◆ EXERCISE
All lines with the word "border" in the material below are required.

*** Opening of GIVEN DATA ***

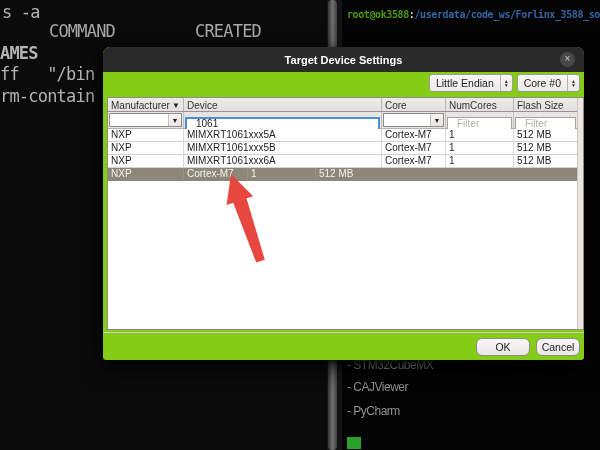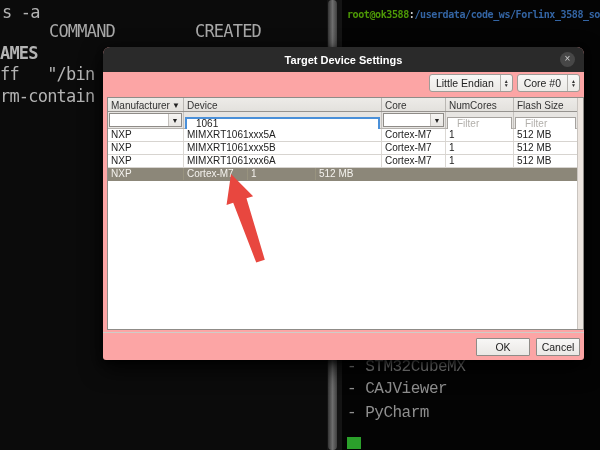--- a/index.html
+++ b/index.html
@@ -37,7 +37,7 @@
 
   
   .dialog { position:absolute; left:103px; top:47px; width:481px; height:313px;
-            background:#fca5a5; border-radius:7px 7px 3px 3px;
+            background:#84cc16; border-radius:7px 7px 3px 3px;
             box-shadow:0 8px 22px rgba(0,0,0,0.85), 0 2px 6px rgba(0,0,0,0.6); z-index:10; }
   .titlebar { position:relative; height:25px; background:#2a2a2a; border-radius:7px 7px 0 0;
               display:flex; align-items:center; justify-content:center; }

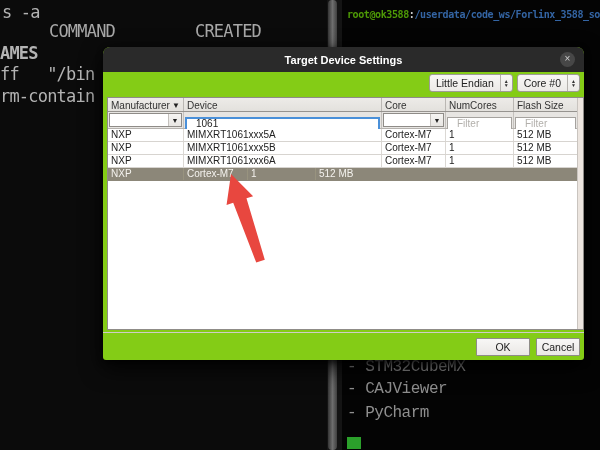--- a/index.html
+++ b/index.html
@@ -96,7 +96,7 @@
   .btn-row { position:absolute; left:0; bottom:0; width:100%; height:28px;
              border-top:1px solid #cfccc7; display:flex; justify-content:flex-end;
              align-items:center; gap:6px; padding-right:4px; }
-  .btn { height:18px; border:1px solid #8f8c88; border-radius:1px;
+  .btn { height:18px; border:1px solid #8f8c88; border-radius:6px;
          background:linear-gradient(#f8f7f6,#eae8e5); font-size:10.5px; color:#222;
          display:flex; align-items:center; justify-content:center; cursor:default; }
   .btn-ok { width:54px; }

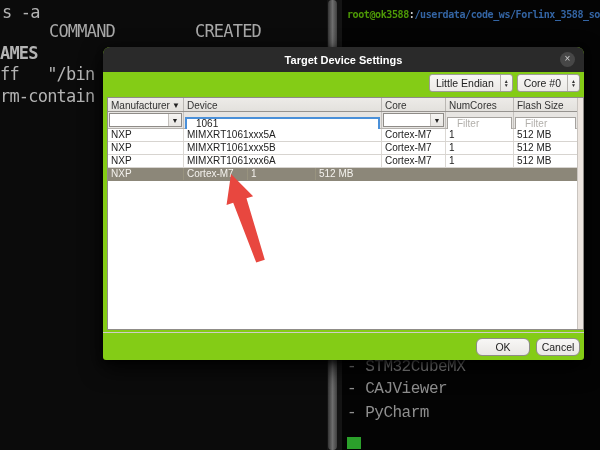--- a/index.html
+++ b/index.html
@@ -28,8 +28,8 @@
   .prompt-user { color:#4e9a06; }
   .prompt-sep { color:#c8c8c8; }
   .prompt-path { color:#3465a4; }
-  .menu-item { position:absolute; left:5px; font-family:Liberation Mono, monospace;
-               font-size:16px; letter-spacing:-0.5px; color:#8f8f8f; white-space:pre; }
+  .menu-item { position:absolute; left:5px; font-family:Liberation Sans, sans-serif;
+               font-size:12px; letter-spacing:-0.5px; color:#8f8f8f; white-space:pre; }
   .mi-0 { top:358px; }
   .mi-1 { top:380px; }
   .mi-2 { top:404px;text-align:right; }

*** Close of GIVEN DATA ***

◆ RESPONSE FOR THIS EXERCISE
-            background:#fca5a5; border-radius:7px 7px 3px 3px;
+            background:#84cc16; border-radius:7px 7px 3px 3px;
   .titlebar { position:relative; height:25px; background:#2a2a2a; border-radius:7px 7px 0 0;
              border-top:1px solid #cfccc7; display:flex; justify-content:flex-end;
-  .btn { height:18px; border:1px solid #8f8c88; border-radius:1px;
+  .btn { height:18px; border:1px solid #8f8c88; border-radius:6px;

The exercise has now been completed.